**AIM OF THE TASK:** Print the lines from the one containing "text: 10-10 ->" through the end of the material below, both included, exactly as they appear and without pictures.

**INPUT:**
*** Block opens ***

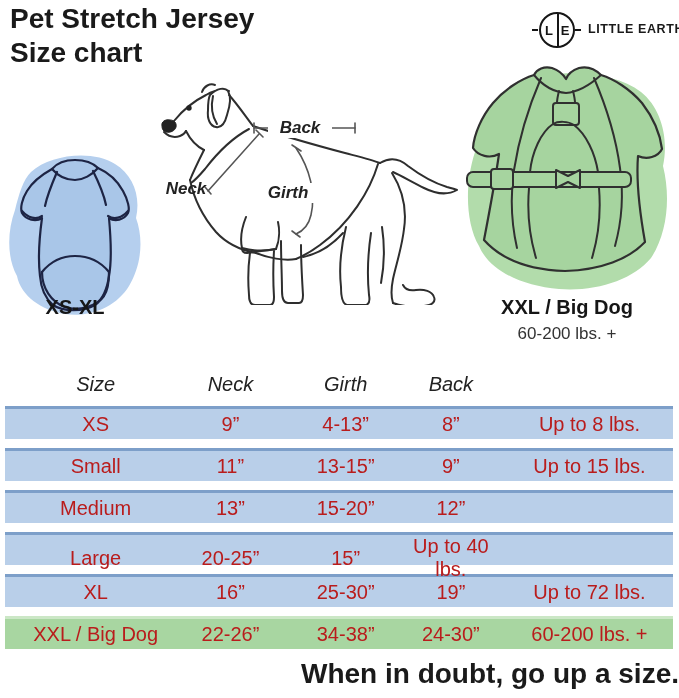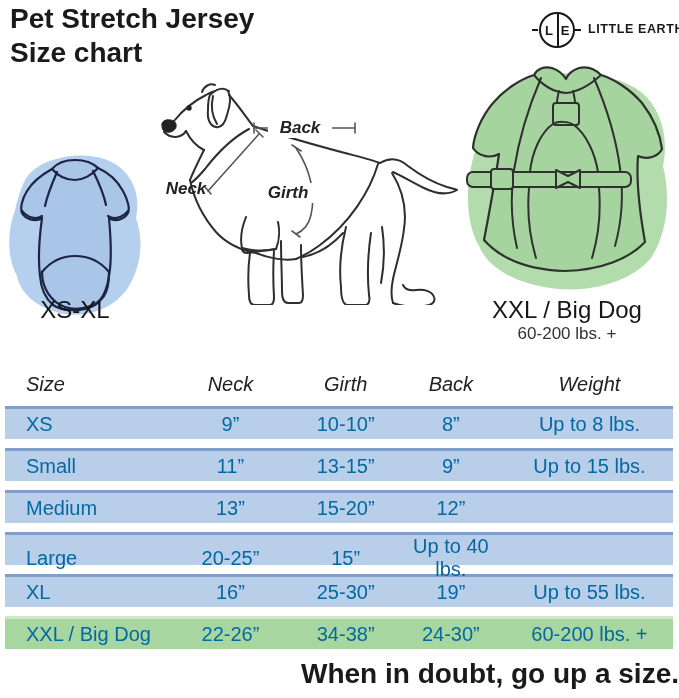"XS-XL" .shirt-label { font-size: 24px -> 20px; font-weight: normal -> bold }
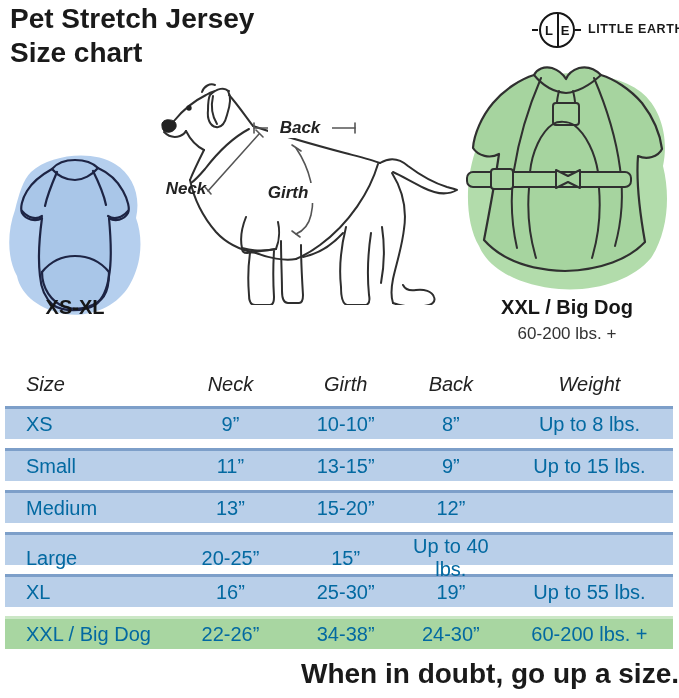"Size" .c0 { text-align: left -> center }
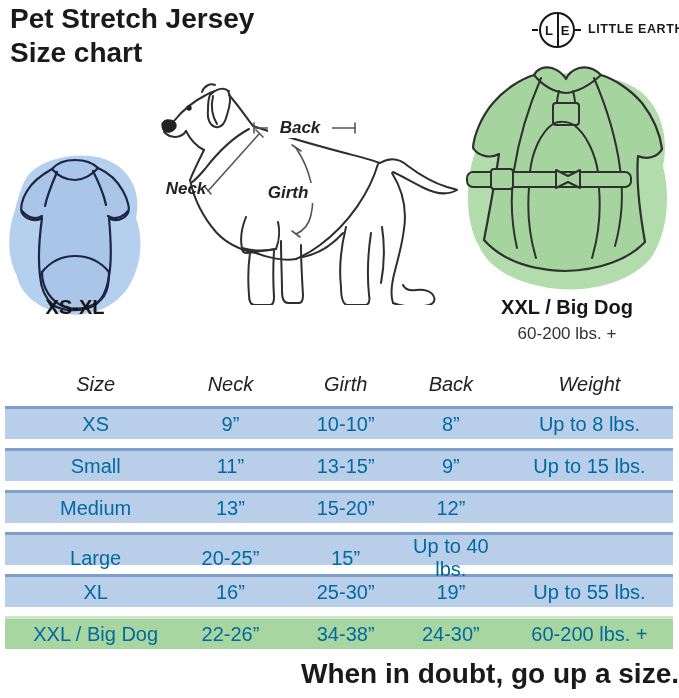"Weight" div.th { html: <div>Weight</div> -> none }
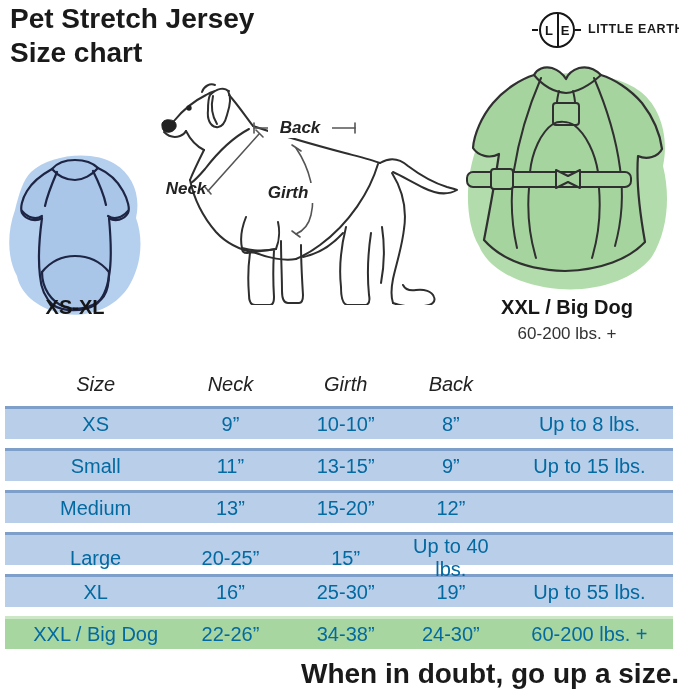"XS" .td { color: #0369a1 -> #b91c1c }
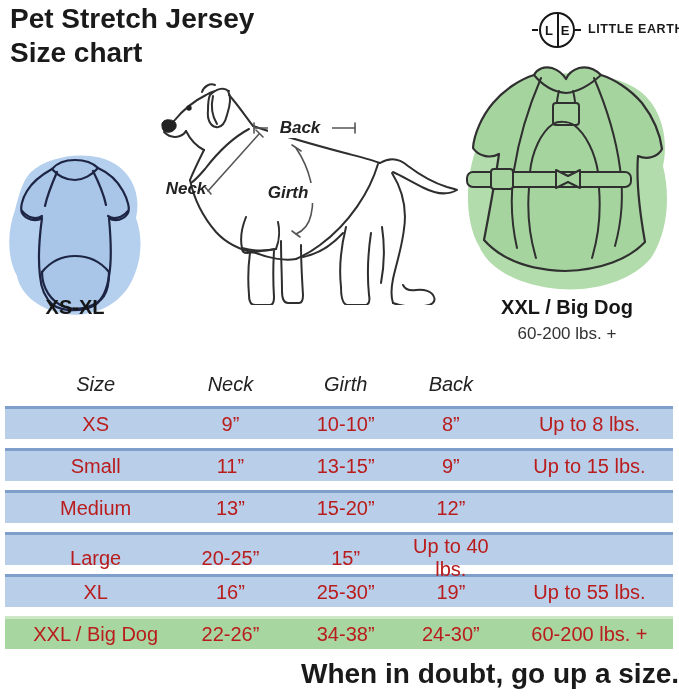"10-10”" div.td { text: 10-10 -> 4-13 }
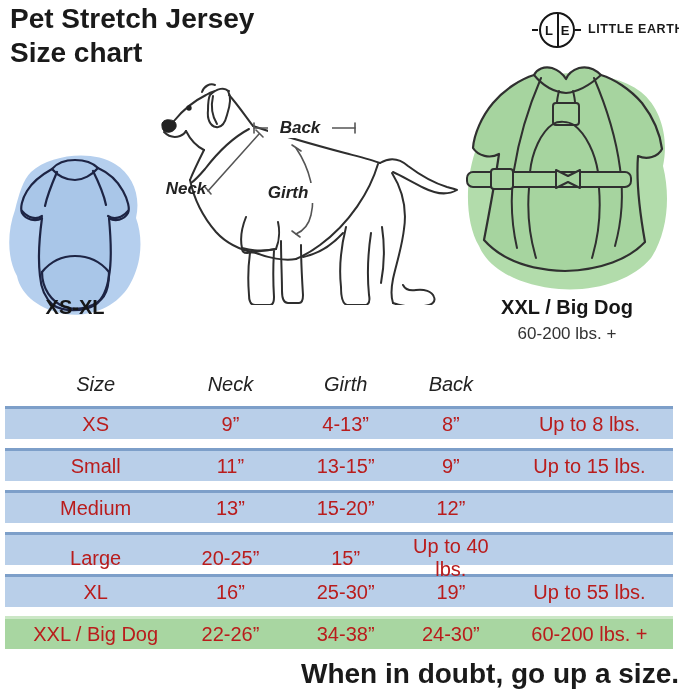"Up to 55 lbs." div.td { text: 55 -> 72 }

*** Block closes ***

**SOLUTION FOR THIS EXERCISE:**
"10-10”" div.td { text: 10-10 -> 4-13 }
"Up to 55 lbs." div.td { text: 55 -> 72 }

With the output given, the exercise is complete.